The final destination of our trio is a shut down national
park. There they trek into the forest with a weird combination of bro-ish
hunter zen – “The real hunter doesn’t give chase; the real hunter is already
there” – and casual disregard for the environment. They tromp deeper into the
woods, taking turns pontificating about the sort of bushido-focus one needs to
conquer the wilderness and committing casual acts of pollution.

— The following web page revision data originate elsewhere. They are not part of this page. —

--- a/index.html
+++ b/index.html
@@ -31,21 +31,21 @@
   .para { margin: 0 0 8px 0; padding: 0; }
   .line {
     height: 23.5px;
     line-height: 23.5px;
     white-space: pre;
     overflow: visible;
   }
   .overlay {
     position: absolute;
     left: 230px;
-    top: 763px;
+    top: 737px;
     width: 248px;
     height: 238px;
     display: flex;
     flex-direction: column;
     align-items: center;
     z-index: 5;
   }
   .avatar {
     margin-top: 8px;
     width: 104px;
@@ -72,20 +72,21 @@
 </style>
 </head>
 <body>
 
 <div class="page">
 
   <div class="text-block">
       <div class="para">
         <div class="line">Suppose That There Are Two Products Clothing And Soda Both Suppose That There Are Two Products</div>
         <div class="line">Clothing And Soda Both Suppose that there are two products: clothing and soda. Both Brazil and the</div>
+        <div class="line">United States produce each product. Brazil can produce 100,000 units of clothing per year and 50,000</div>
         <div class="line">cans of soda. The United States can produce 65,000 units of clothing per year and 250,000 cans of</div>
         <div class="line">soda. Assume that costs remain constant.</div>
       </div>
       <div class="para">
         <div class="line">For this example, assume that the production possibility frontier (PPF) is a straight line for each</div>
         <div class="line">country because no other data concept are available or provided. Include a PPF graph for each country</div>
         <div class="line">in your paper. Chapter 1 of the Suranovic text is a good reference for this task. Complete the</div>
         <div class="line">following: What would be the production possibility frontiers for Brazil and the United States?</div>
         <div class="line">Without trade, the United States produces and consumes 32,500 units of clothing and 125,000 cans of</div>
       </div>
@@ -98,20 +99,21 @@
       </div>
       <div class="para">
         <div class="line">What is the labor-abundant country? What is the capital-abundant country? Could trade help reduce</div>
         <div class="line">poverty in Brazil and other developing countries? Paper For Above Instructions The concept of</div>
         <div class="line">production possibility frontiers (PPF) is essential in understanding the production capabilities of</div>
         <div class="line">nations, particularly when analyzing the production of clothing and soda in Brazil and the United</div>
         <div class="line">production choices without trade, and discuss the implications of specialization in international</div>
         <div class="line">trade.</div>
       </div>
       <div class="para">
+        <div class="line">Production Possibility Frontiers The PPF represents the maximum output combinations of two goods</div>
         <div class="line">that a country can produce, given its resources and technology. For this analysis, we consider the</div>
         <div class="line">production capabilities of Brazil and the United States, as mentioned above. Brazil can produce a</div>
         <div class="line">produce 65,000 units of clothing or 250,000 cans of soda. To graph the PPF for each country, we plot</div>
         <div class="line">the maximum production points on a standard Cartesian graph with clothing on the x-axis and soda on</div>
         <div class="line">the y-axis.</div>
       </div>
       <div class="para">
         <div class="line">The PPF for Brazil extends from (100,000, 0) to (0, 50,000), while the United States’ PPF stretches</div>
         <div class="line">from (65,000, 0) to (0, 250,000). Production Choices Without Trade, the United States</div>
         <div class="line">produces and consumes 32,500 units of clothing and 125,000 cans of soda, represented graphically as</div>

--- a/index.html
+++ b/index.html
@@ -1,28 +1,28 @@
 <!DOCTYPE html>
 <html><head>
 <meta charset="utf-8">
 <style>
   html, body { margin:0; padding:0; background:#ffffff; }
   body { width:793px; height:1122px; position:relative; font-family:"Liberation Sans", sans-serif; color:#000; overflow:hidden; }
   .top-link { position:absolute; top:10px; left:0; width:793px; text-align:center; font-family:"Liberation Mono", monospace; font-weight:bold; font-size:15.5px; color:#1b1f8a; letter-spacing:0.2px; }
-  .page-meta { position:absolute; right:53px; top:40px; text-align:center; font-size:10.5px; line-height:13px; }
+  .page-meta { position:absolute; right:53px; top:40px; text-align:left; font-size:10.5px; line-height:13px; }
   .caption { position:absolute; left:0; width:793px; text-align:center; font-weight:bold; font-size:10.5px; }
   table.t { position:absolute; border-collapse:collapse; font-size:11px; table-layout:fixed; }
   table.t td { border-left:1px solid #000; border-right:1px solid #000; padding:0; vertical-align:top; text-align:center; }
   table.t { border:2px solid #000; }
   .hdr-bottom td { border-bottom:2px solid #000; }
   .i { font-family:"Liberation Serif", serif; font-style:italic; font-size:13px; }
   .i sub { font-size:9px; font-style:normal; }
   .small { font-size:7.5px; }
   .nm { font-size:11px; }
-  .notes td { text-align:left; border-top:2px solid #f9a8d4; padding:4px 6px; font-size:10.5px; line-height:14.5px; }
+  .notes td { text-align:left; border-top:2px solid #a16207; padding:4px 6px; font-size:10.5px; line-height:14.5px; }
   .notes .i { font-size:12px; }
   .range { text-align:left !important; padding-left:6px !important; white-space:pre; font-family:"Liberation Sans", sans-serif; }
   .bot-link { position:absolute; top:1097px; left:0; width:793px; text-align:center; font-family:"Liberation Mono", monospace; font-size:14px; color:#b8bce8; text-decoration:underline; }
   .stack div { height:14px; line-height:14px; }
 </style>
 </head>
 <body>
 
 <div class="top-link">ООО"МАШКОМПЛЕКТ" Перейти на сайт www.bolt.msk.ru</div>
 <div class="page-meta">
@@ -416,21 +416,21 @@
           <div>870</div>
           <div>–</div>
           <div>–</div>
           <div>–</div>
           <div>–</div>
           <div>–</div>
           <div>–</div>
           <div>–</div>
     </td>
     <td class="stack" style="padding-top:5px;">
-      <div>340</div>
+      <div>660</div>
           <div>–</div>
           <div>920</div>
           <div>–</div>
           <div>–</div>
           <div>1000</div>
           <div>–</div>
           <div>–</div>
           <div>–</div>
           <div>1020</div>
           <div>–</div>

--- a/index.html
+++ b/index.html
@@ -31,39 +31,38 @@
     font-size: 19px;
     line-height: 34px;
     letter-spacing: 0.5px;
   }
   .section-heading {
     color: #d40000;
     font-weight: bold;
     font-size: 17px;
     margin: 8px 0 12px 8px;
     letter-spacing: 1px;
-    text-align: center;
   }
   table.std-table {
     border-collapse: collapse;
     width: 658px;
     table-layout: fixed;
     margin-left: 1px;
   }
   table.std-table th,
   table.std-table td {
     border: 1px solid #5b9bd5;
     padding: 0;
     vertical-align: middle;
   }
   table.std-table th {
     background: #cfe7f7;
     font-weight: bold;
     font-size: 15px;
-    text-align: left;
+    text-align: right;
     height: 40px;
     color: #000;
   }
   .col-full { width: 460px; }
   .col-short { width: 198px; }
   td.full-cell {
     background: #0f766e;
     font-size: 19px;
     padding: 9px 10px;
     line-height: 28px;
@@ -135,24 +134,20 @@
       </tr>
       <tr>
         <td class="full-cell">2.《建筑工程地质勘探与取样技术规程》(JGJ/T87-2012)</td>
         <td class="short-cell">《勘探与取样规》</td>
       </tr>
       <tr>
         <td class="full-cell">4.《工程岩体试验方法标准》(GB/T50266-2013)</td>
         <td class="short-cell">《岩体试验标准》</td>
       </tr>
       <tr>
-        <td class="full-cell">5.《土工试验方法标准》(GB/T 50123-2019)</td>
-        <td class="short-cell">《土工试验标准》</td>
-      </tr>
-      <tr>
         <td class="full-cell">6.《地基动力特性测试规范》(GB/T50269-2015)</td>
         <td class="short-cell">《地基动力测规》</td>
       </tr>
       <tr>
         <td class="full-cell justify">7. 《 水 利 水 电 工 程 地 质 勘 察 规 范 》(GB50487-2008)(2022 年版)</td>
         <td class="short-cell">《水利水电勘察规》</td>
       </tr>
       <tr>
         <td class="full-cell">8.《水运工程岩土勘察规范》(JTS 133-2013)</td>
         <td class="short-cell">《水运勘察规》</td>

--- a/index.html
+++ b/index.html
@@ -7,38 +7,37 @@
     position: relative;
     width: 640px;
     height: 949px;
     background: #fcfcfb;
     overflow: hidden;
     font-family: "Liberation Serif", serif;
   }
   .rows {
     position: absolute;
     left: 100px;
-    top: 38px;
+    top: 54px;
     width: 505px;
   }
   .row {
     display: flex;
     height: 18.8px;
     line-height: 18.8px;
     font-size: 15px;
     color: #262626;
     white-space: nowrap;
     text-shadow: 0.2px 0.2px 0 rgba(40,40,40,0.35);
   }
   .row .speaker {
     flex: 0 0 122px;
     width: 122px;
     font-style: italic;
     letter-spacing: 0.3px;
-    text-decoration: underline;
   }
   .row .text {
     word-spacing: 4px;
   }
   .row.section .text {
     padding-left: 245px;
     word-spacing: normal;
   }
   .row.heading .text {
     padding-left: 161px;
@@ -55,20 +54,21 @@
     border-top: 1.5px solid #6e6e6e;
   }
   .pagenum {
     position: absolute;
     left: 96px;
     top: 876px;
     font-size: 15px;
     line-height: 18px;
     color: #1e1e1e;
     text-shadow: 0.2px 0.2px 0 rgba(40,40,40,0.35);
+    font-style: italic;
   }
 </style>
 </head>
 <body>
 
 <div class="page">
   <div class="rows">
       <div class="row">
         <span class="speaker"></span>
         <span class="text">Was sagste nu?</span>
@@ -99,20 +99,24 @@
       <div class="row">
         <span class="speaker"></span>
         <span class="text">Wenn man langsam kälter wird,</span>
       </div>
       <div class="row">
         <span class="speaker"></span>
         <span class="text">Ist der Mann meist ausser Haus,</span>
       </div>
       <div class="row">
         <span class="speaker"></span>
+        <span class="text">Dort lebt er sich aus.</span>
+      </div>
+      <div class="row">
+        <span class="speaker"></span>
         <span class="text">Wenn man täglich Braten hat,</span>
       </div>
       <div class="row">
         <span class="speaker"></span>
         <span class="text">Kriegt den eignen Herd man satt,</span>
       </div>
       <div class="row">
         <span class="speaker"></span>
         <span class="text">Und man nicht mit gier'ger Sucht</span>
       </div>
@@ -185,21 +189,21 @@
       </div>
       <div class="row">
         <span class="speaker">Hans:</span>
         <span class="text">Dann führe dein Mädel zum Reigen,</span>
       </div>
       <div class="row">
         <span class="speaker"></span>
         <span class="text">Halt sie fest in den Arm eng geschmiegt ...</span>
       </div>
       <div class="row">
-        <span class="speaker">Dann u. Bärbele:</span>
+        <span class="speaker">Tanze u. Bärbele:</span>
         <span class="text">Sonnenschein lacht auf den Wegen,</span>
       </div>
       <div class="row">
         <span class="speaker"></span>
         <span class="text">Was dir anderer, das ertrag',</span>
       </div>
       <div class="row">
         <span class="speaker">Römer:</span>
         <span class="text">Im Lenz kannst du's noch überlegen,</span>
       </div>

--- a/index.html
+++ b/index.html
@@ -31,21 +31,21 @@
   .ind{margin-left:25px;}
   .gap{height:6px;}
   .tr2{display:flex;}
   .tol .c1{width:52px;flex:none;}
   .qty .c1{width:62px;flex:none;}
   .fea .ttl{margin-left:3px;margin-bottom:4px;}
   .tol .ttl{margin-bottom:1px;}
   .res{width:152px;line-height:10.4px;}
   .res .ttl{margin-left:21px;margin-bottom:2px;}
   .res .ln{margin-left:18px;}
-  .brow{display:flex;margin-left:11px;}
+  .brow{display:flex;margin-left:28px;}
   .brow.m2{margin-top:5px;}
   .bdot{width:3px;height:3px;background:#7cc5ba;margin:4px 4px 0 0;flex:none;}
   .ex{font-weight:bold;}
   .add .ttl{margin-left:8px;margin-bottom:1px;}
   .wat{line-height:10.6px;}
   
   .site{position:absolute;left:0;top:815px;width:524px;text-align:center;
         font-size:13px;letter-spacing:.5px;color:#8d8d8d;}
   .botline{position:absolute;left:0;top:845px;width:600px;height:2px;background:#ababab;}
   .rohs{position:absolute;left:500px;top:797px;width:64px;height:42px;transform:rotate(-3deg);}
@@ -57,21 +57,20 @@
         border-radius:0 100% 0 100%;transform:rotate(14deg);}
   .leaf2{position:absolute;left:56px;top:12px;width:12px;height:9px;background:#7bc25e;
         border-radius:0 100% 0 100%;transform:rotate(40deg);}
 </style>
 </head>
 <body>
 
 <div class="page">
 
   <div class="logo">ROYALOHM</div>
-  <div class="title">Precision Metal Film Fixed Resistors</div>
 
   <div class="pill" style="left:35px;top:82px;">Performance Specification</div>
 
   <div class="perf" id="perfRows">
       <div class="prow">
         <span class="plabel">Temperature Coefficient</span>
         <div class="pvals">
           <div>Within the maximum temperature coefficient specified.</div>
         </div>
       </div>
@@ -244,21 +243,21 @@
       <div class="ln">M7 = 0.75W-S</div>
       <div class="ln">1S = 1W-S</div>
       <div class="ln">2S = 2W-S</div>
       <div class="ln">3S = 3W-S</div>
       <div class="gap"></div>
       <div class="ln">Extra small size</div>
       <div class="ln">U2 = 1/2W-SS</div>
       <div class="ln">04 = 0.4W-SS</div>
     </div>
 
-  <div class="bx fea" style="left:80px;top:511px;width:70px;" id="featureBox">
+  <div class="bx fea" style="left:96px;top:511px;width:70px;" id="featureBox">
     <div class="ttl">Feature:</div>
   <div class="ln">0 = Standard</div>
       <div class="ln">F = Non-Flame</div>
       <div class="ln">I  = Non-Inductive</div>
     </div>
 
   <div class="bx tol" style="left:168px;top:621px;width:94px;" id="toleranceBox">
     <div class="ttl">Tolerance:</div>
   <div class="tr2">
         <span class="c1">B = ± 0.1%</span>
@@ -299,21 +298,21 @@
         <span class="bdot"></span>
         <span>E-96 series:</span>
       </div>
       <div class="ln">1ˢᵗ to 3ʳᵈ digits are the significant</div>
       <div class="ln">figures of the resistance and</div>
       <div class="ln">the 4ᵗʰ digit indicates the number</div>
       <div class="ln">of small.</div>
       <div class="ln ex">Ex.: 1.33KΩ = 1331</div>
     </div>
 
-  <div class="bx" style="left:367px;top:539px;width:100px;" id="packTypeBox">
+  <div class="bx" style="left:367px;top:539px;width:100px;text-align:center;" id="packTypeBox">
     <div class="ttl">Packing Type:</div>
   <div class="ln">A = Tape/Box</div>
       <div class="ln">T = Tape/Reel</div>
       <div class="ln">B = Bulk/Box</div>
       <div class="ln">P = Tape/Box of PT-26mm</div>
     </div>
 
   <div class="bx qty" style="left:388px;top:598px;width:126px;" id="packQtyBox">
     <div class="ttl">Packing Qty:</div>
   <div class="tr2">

The next sequence drags a bit. Sean becomes increasingly
rugged in direct proportion to how often he appears in a tank top. Mike takes
every opportunity to wallow in his city-weak
ready-to-be-Darwinistically-selected-against-ness. Wit struggles between a
clear attraction to the manly man biceps of Sean and the fact that she’s
actually walking stereotype of urbanized elitist softness (she proclaims she’s
a vegan, making her willingness to be an active participant in a deer hunt
somewhat curious). There’s a whole why-no-babies subplot between Wit and Mike.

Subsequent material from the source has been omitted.